O professor da Universidade de São Paulo (USP) e especialista em recursos hídricos Pedro Côrtes lembra que na crise hídrica de 2004 o nível do Cantareira também ficou abaixo de zero e as autoridades depois acrescentaram 22% da capacidade ao sistema. Na ocasião, contudo, o volume acrescido ainda ficava acima dos túneis de captação. A medida decorreu de uma atualização das medidas das represas feita para a renovação da outorga, ocorrida naquela ano.
“Esse incorporação feita 12 anos atrás não impediu uma nova crise, ainda mais grave. Não adianta aumentar o volume do reservatório como se isso fosse resolver um problema de gestão. O volume morto é uma reserva estratégica que deve ser usada em casos excepcionais porque quando você entra na reserva, há um rebaixamento muito grande do lençol freático e a recomposição dos reservatórios fica muito mais lenta por causa do efeito esponja, como vimos nessa crise”, explicou Côrtes.
Válido
Já Francisco Lahoz, secretário-executivo do Consórcio PCJ, que representa empresas e municípios da região de Campinas que também dependem do Cantareira, afirma que o volume morto não pode ser descartado. “Nenhuma gota de água pode ser desprezada.
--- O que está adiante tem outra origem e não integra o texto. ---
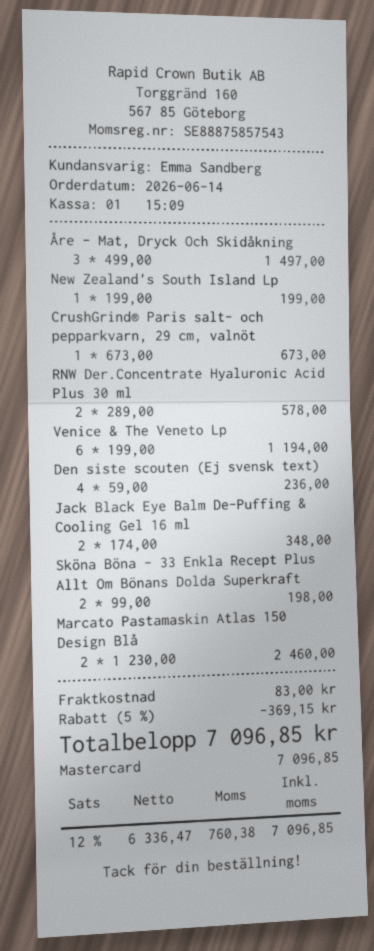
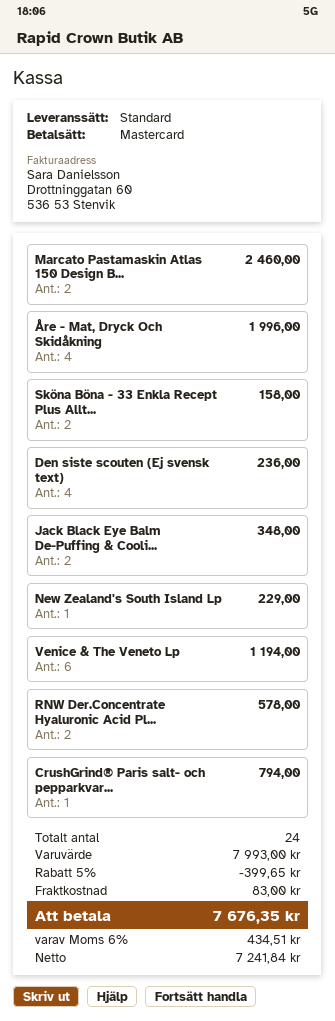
Åre - Mat, Dryck Och Skidåkning: 3 for 1497.00 -> 4 for 1996.00
New Zealand's South Island Lp: 1 for 199.00 -> 1 for 229.00
CrushGrind® Paris salt- och pepparkvarn, 29 cm, valnöt: 1 for 673.00 -> 1 for 794.00
Sköna Böna - 33 Enkla Recept Plus Allt Om Bönans Dolda Superkraft: 2 for 198.00 -> 2 for 158.00
discount: 5% = 369.15 -> 5% = 399.65
net: 6336.47 -> 7241.84
tax: 12% = 760.38 -> 6% = 434.51
total: 7096.85 -> 7676.35

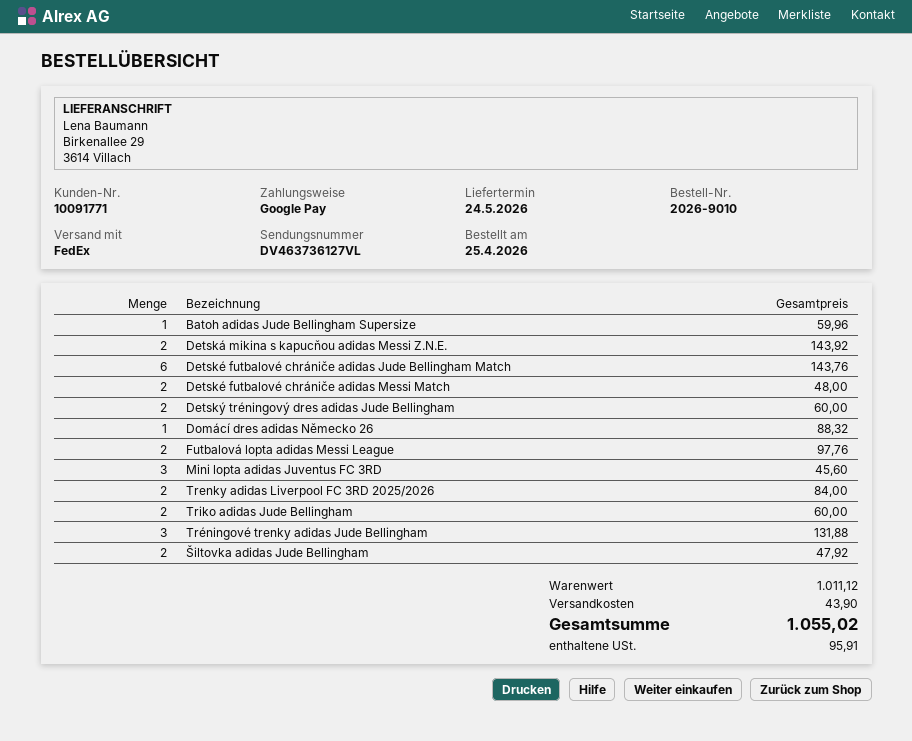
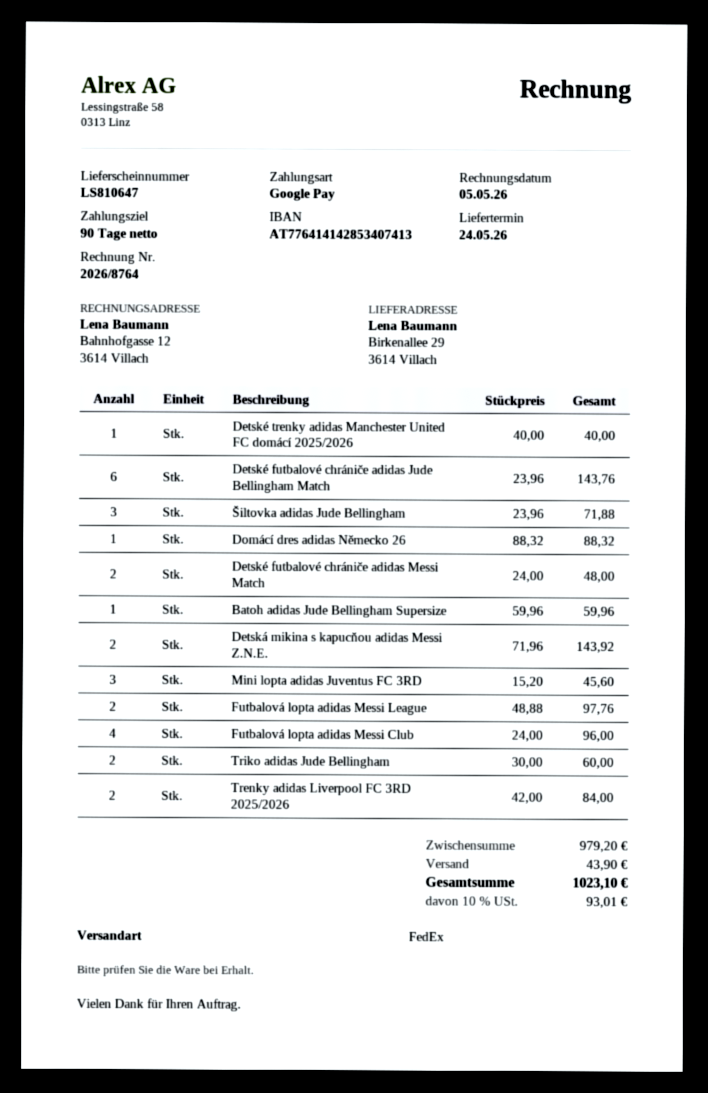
Detský tréningový dres adidas Jude Bellingham: 2 for 60.00 -> none
Tréningové trenky adidas Jude Bellingham: 3 for 131.88 -> none
Šiltovka adidas Jude Bellingham: 2 for 47.92 -> 3 for 71.88
Detské trenky adidas Manchester United FC domácí 2025/2026: none -> 1 for 40.00
Futbalová lopta adidas Messi Club: none -> 4 for 96.00
subtotal: 1011.12 -> 979.20
tax: 95.91 -> 93.01
total: 1055.02 -> 1023.10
Todas as gotas do volume estratégico devem ser consideradas, não importa a nomenclatura. O importante é que ela existe”, afirma.
Lahoz defende que essa possibilidade seja debatida na renovação da outorga do Cantareira, prevista para maio de 2017. “Fomos surpreendidos com a estiagem mais grave da história e tivemos de fazer recalques para utilizar mais água. Passamos por testes muito delicadas e qualquer gota passou a ter importância vital para a nossa sobrevivência. Diria que hoje na nossa contabilidade essa água (volume morto) já está incorporada”.
Com o morto
Nesta segunda-feira, 22, a Sabesp divulgou que o volume operacional de água armazenada nos seis sistemas que abastecem a Grande São Paulo atingiu 50,5% da capacidade total, o que representa 943 bilhões de litros. O cálculo inclui as duas cotas do volume morto do Cantareira. Há um ano, em 22 de fevereiro de 2015, destaca a Sabesp, esse volume era de 409 bilhões de litros, ou 22% do total. Isso significa que o estoque de água nas represas mais do que dobrou em um ano.
“O período de chuvas ainda deve se estender até março, o que pode garantir um reforço ainda maior para as represas antes de começar o período de estiagem. Só para se ter uma ideia, no início do período seco do ano passado, no começo do mês de abril, o volume operacional era de aproximadamente 590 bilhões de litros, cerca de 32% do total”, afirma a companhia. “Essa recuperação dos mananciais tem possibilitado que a Sabesp vá gradualmente ampliando a produção de água ofertada à Grande São Paulo”, completa.
Segundo dados da empresa, a produção atual está próxima de 60 mil litros por segundo para atender cerca de 20 milhões de pessoas na Grande São Paulo. Antes da seca, em 2014, a produção era de cerca de 70 mil l/s e no auge da crise caiu para pouco mais de 50 mil l/s. Com a melhora da situação, a Sabesp diminuiu desde dezembro o racionamento feito por meio da redução da pressão na rede. Hoje, as manobras estão restritas ao período noturno na maior parte da cidade.